• RECORDS TO PROCESS:
⟨

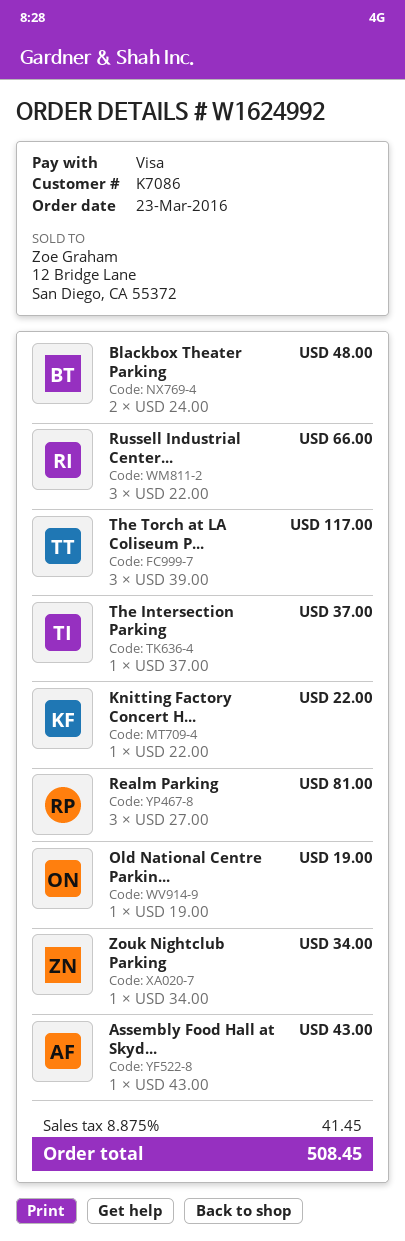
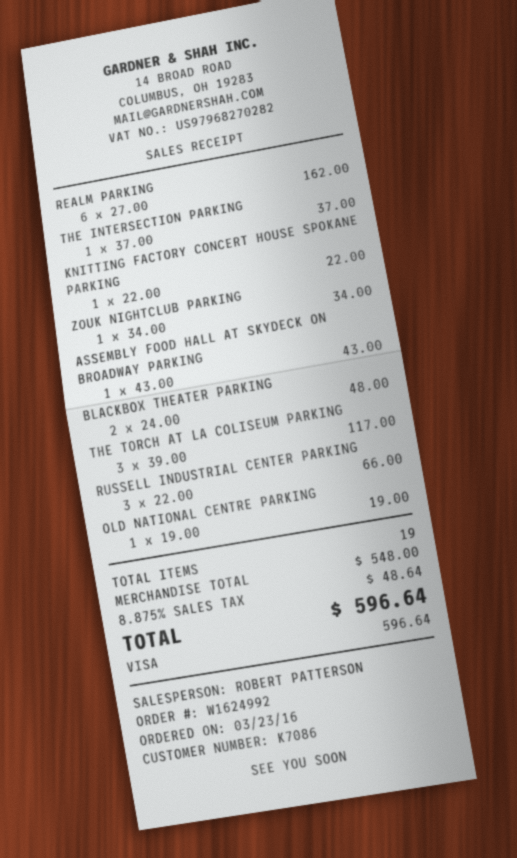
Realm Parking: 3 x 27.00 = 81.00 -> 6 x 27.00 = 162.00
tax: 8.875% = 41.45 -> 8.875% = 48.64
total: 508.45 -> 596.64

⟩
⟨

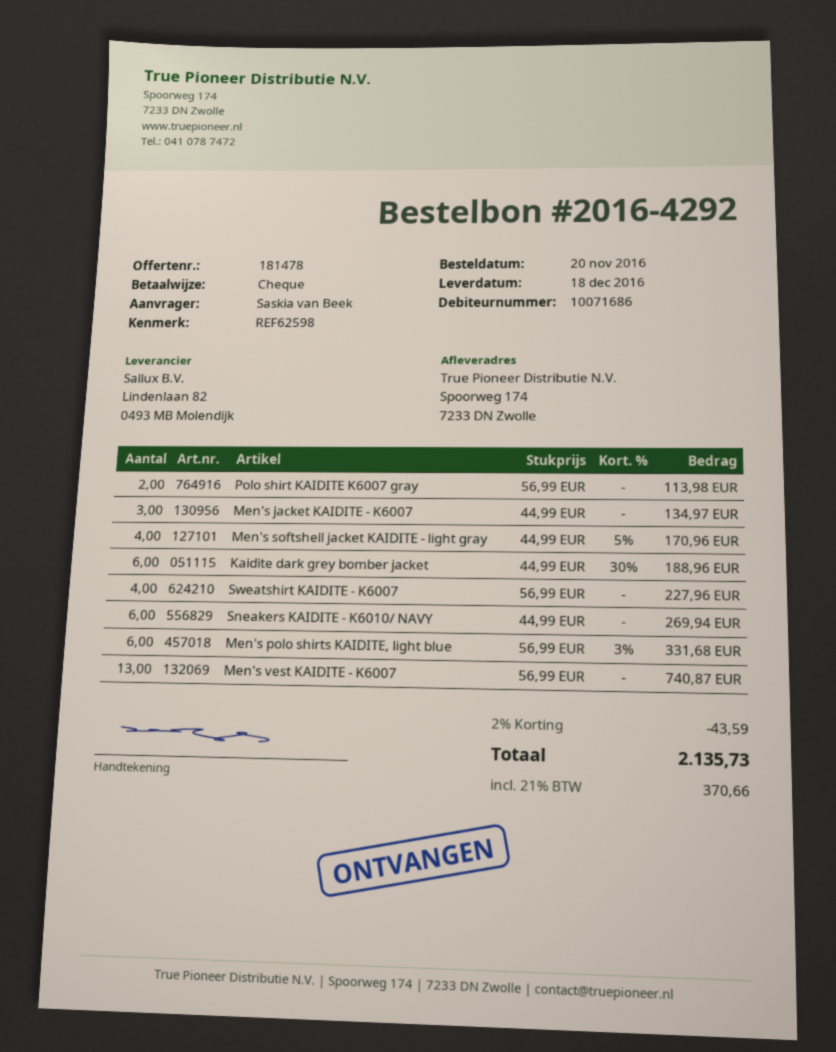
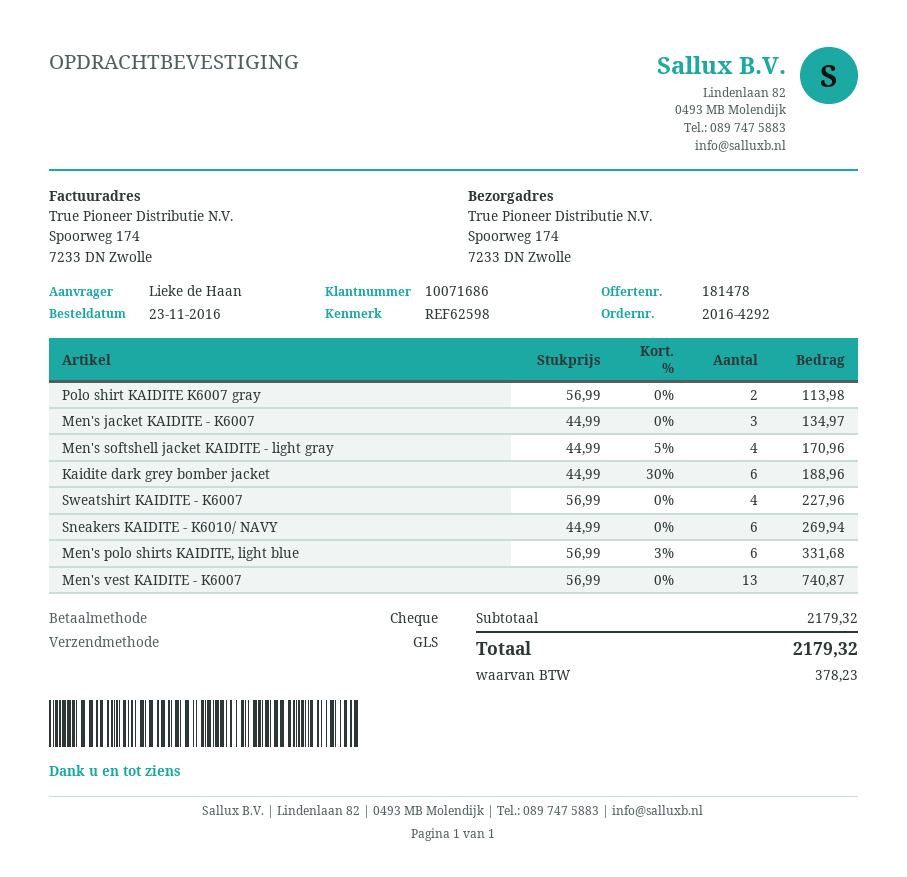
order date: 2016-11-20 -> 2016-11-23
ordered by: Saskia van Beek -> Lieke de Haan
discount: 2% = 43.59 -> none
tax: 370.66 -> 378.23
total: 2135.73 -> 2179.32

⟩

• YOUR GOAL: Return all lines of the data in which the string "total" appears.

• RESPONSE TO THE TASK:
total: 508.45 -> 596.64
total: 2135.73 -> 2179.32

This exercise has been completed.